*** Opening DATA RECORDS ***
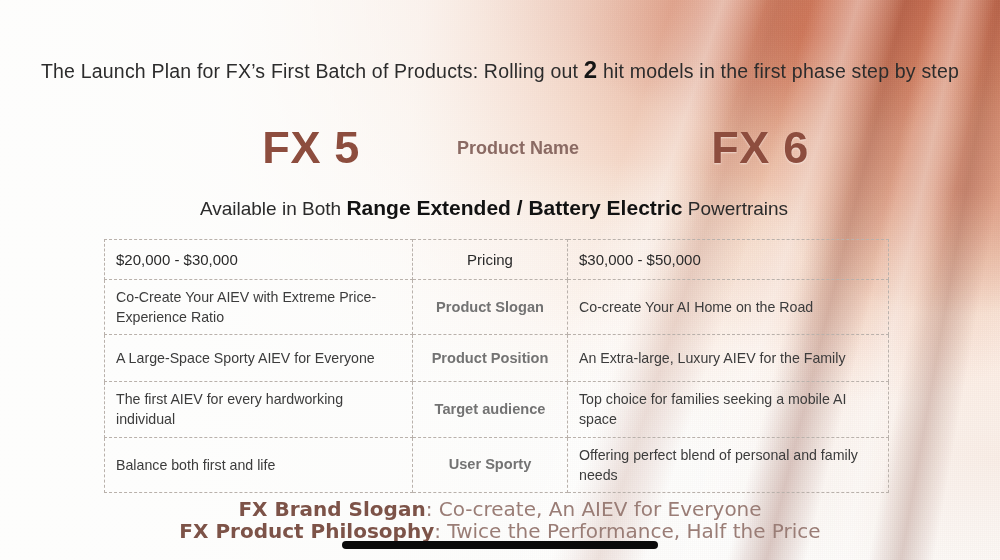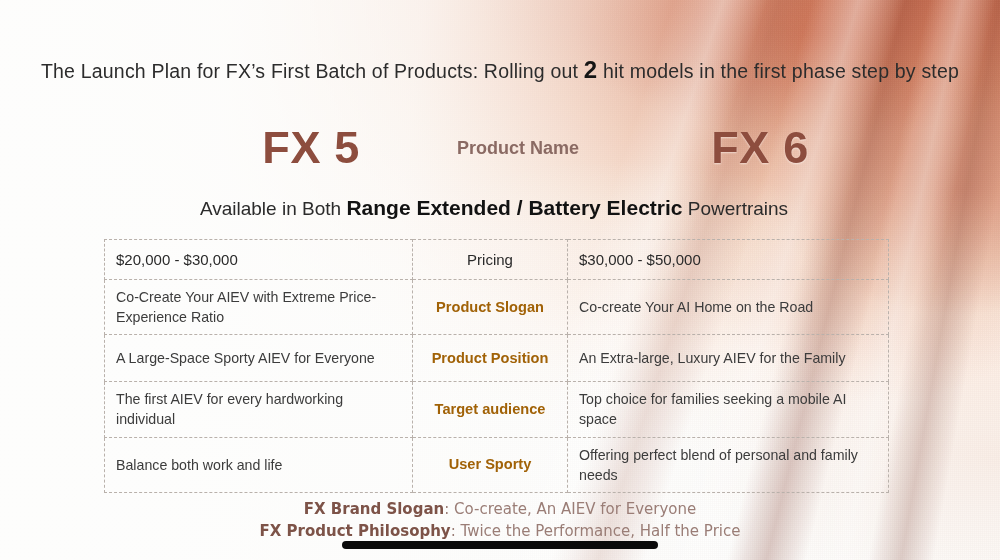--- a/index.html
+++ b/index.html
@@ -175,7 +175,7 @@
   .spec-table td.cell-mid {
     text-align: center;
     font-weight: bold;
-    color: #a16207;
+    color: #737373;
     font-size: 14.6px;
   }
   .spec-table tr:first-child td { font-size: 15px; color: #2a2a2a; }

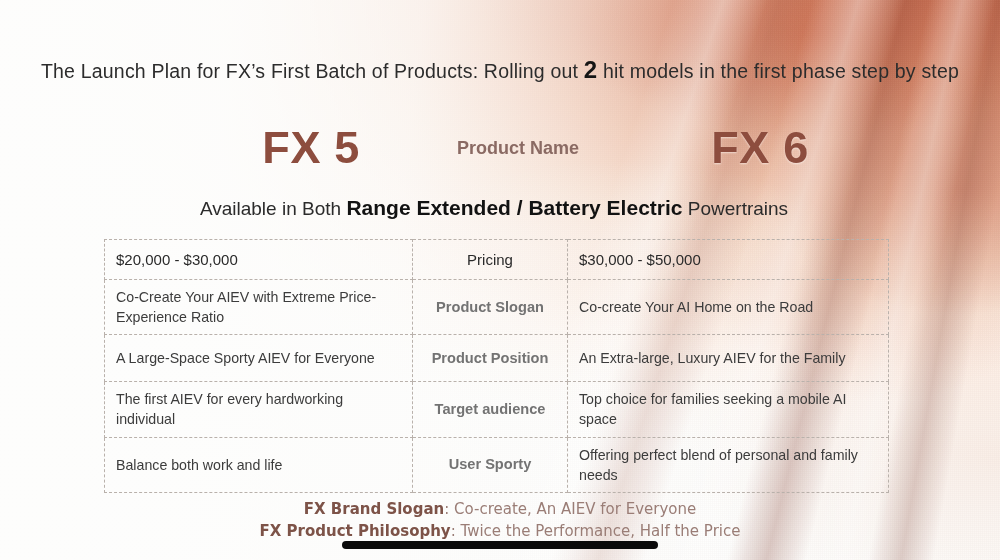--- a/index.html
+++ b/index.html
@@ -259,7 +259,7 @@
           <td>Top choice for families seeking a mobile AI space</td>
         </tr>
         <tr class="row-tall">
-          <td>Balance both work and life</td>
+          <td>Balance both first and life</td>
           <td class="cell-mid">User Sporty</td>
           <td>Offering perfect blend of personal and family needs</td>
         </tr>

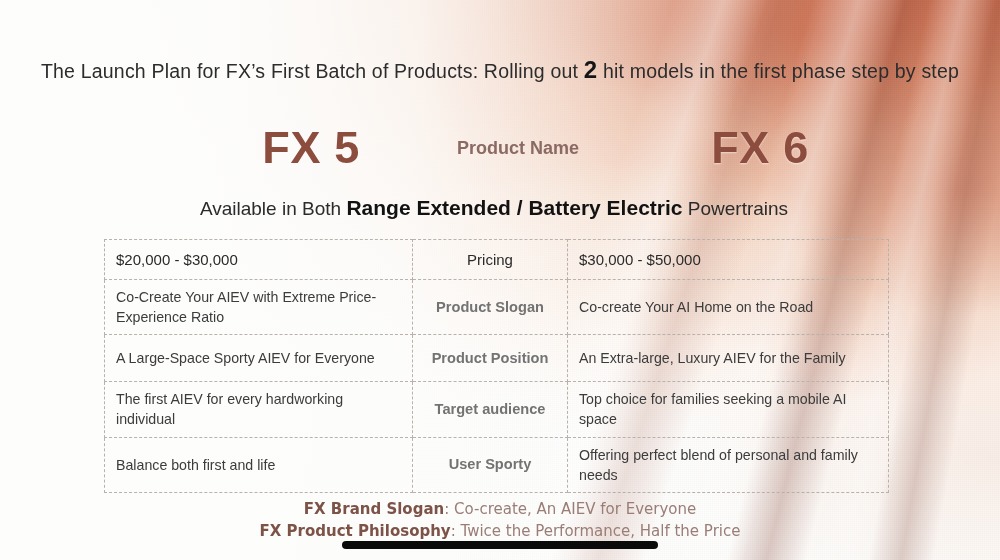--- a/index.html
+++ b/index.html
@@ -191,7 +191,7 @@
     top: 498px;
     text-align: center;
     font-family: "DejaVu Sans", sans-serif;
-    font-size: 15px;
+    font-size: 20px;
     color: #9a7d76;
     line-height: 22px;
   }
*** Closing DATA RECORDS ***
**ASSIGNED TASK**
Leaving out only the pictures, reproduce the listing exactly.

**TASK RESPONSE**
--- a/index.html
+++ b/index.html
@@ -175,7 +175,7 @@
   .spec-table td.cell-mid {
     text-align: center;
     font-weight: bold;
-    color: #a16207;
+    color: #737373;
     font-size: 14.6px;
   }
   .spec-table tr:first-child td { font-size: 15px; color: #2a2a2a; }

--- a/index.html
+++ b/index.html
@@ -259,7 +259,7 @@
           <td>Top choice for families seeking a mobile AI space</td>
         </tr>
         <tr class="row-tall">
-          <td>Balance both work and life</td>
+          <td>Balance both first and life</td>
           <td class="cell-mid">User Sporty</td>
           <td>Offering perfect blend of personal and family needs</td>
         </tr>

--- a/index.html
+++ b/index.html
@@ -191,7 +191,7 @@
     top: 498px;
     text-align: center;
     font-family: "DejaVu Sans", sans-serif;
-    font-size: 15px;
+    font-size: 20px;
     color: #9a7d76;
     line-height: 22px;
   }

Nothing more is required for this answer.